The BLC technique is, therefore, a promising procedure that facilitates and standardizes surgery even under difficult anatomical conditions (septa) and inaccessible access paths. Furthermore, it supports bone turnover by its gentle method and, therefore, provides demonstrably higher NB formation values compared with the open instrumental technique.
The decision for the "right" access route (lateral sinus wall or transcrestal access) depends on the individual clinical situation and, in particular, on the quantity and quality of the preexisting crestal bone site. The use of BAMs for lateral access is a well-documented procedure with a low complication rate of only approx. 5%. The BLC approach, however, is also a component of many examinations and represents an alternative to external procedures because of its minimal invasiveness [35].
The present study demonstrates that the surgical procedure can contribute to favorable conditions for the formation of NB and moreover for the RBGR or for the healing of augmentations. Although several studies have suggested that the search for the perfect BAM is the sole item that requires adjustment in the system of SF elevations, this is to be questioned and reconsidered because various studies have revealed sufficient bone turnover in the maxillary sinus even without BAMs [35]. In addition to the treatment factors, systemic factors and the condition of the patient's bone position must also be taken into account as factors influencing NB formation.
When comparing clinical studies in which SF augmentations with alloplastic BAMs have been performed, Zerbo et al. [36] and Frenken et al. [7] have shown NB formation rates of approximately 17% after an integration phase of 6–8 months for augmentation with ß-TCP-based BAM and approximately 27% for augmentation with a biphasic calcium-phosphate based BAM.
In summary, the highest bone formation values were seen in the first weeks shortly after augmentation, especially for the BLC technique. However, the bone formation values approached each other over time. In the 56-day group, the treatment group showed significantly faster initial growth behavior than the OSFE group (p < 0.02).
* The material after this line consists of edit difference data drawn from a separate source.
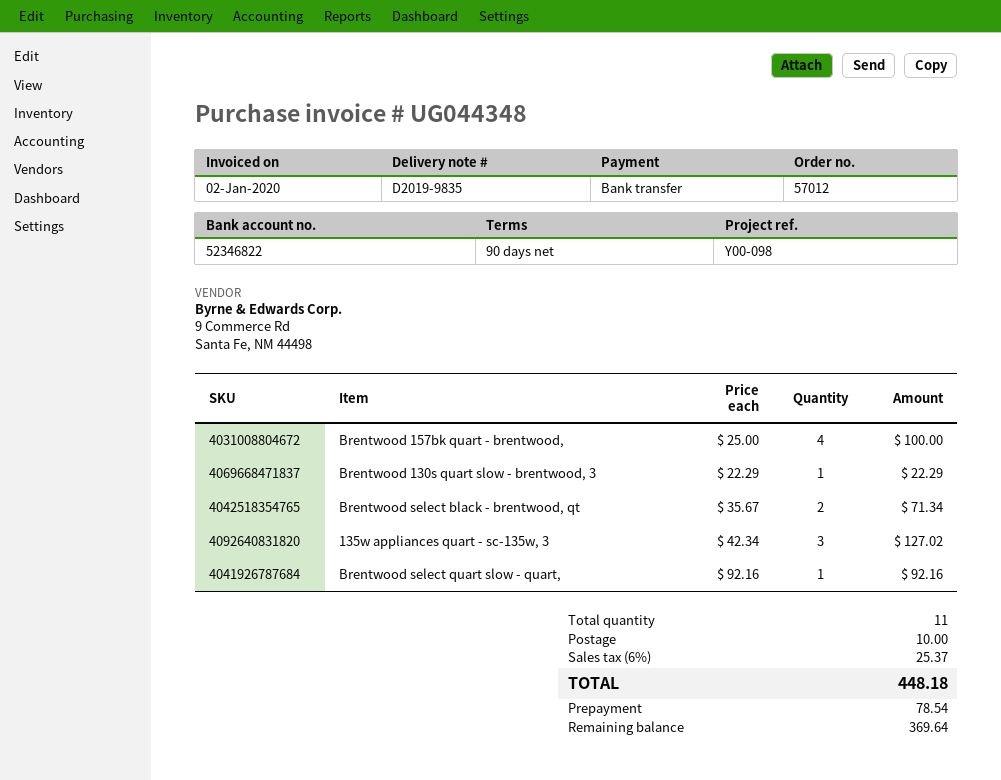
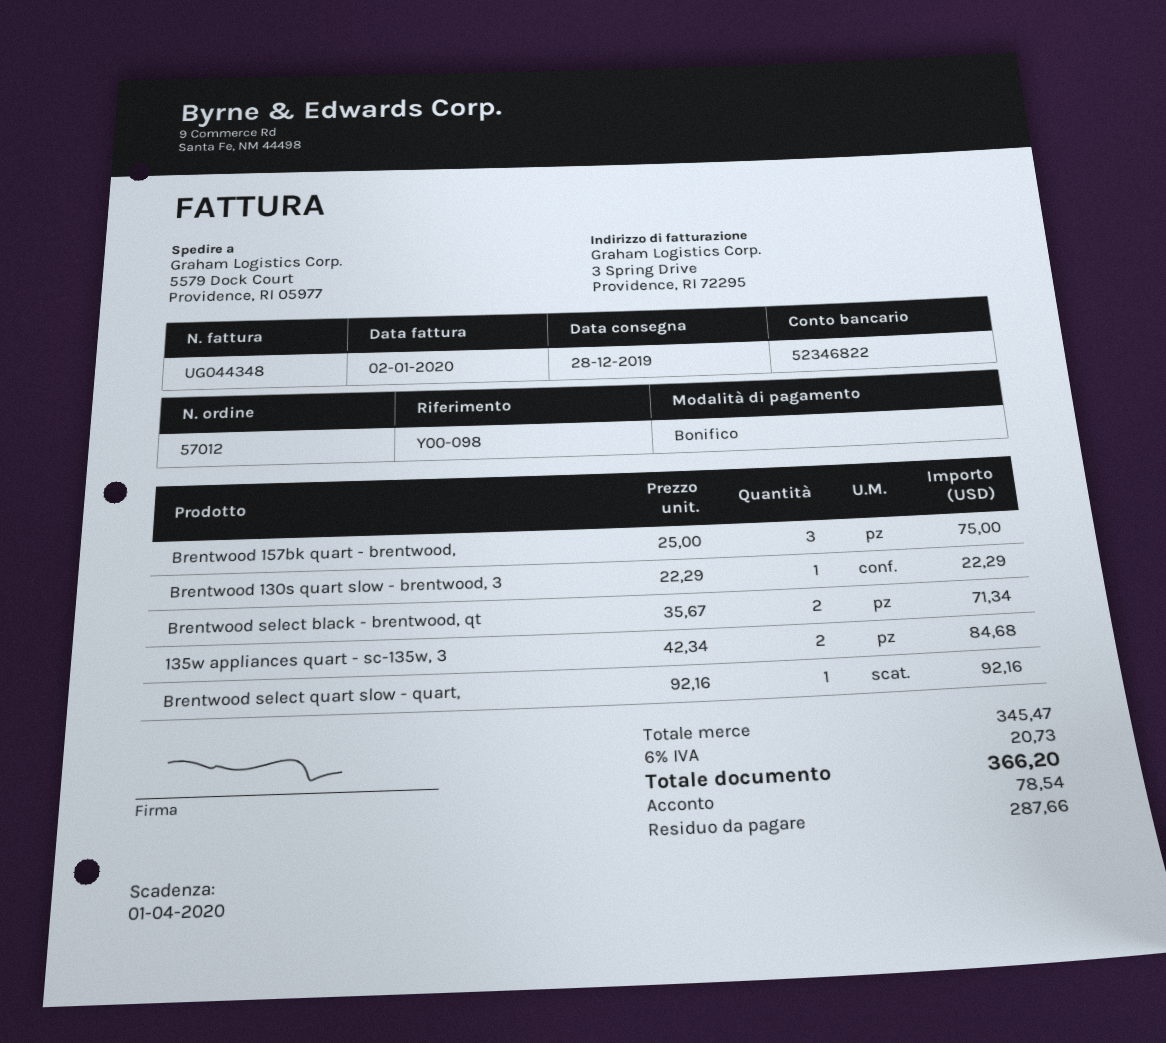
Brentwood 157bk quart - brentwood,: 4 x 25.00 = 100.00 -> 3 x 25.00 = 75.00
135w appliances quart - sc-135w, 3: 3 x 42.34 = 127.02 -> 2 x 42.34 = 84.68
shipping: 10.00 -> none
tax: 6% = 25.37 -> 6% = 20.73
total: 448.18 -> 366.20
balance: 369.64 -> 287.66

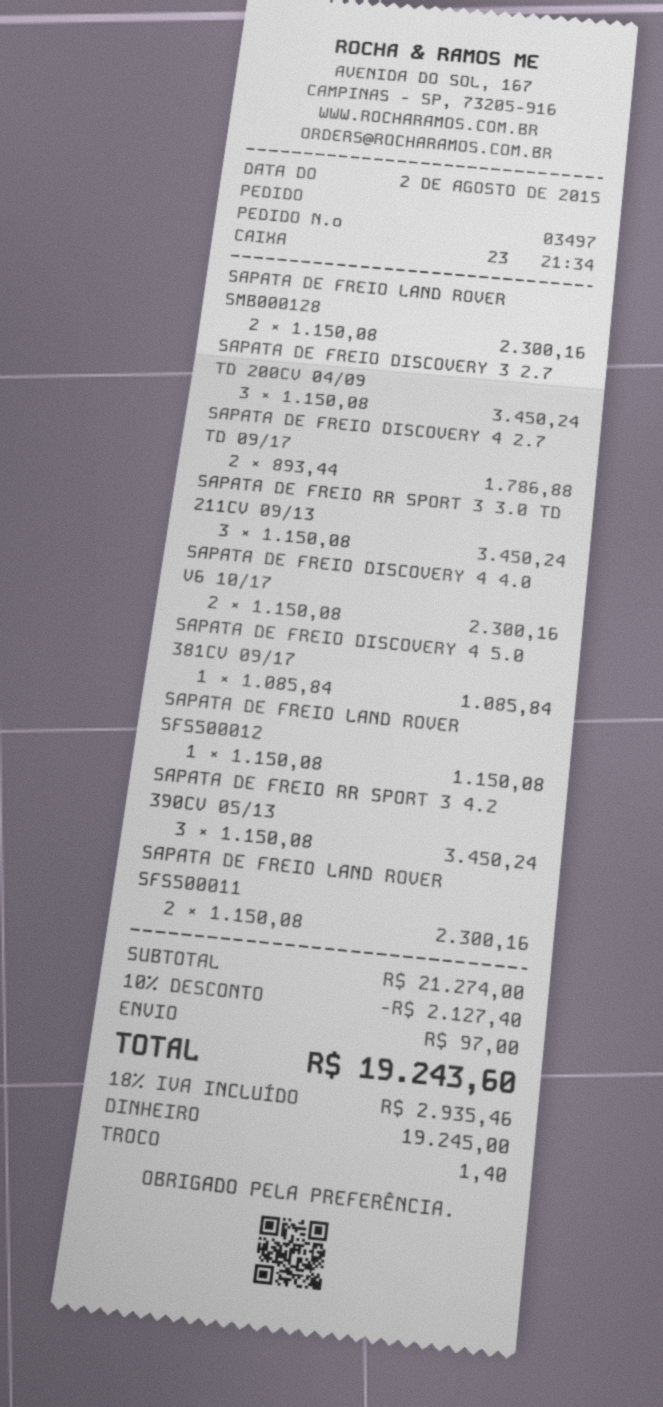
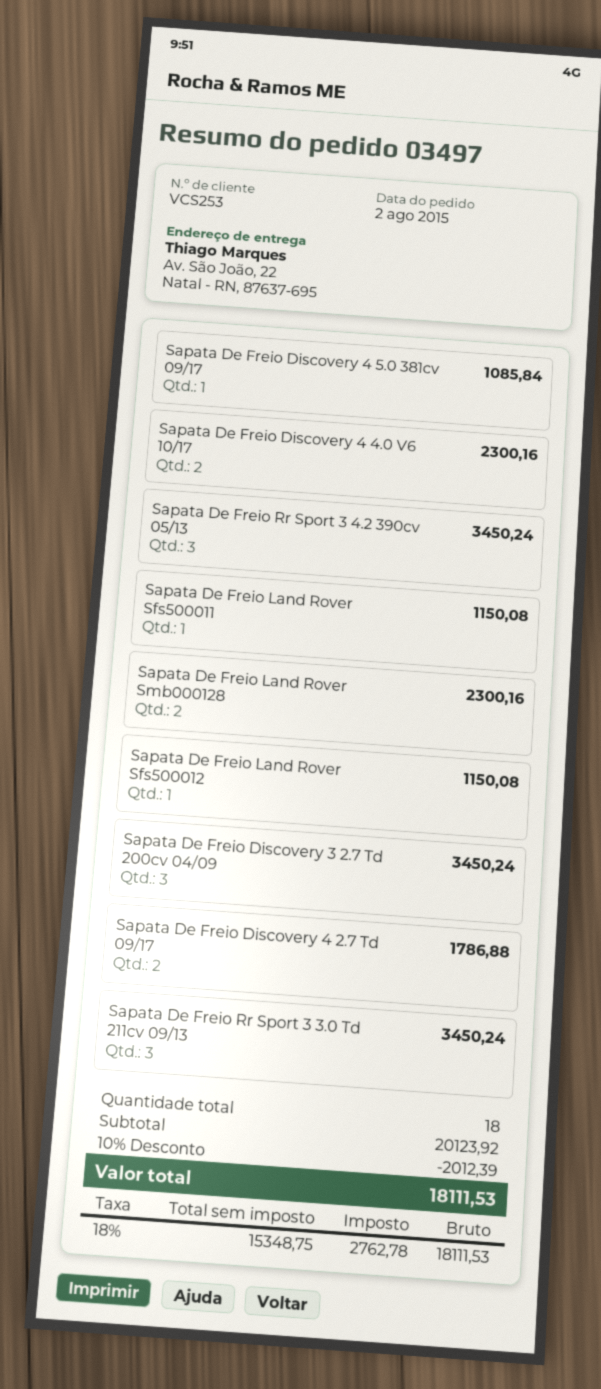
SAPATA DE FREIO LAND ROVER SFS500011: 2 for 2300.16 -> 1 for 1150.08
subtotal: 21274.00 -> 20123.92
discount: 10% = 2127.40 -> 10% = 2012.39
shipping: 97.00 -> none
tax: 18% = 2935.46 -> 18% = 2762.78
total: 19243.60 -> 18111.53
Almost twice as much bone was initially newly formed with the BASF technique, suggesting that a sufficient blood supply is a prerequisite for further bone regeneration. The detachment of the SF mucosa by the BLC technique, which is gentle on the blood vessels, thus has a clearly positive effect on the initial phase of osseointegration of the BAM.
Most authors agree that, for sufficient stable osseointegration of dental implants in the area of the augmented maxillary sinus, NB formation of 20–35% should be achieved at minimum [1, 19, 24, 26].
Both the BLC and the OSFE provide good results in terms of the amount of NB formation based on an osteoconductive BAM. The surgeon's task is therefore to assess the individual clinical situation and then select the appropriate surgical method to achieve optimal results.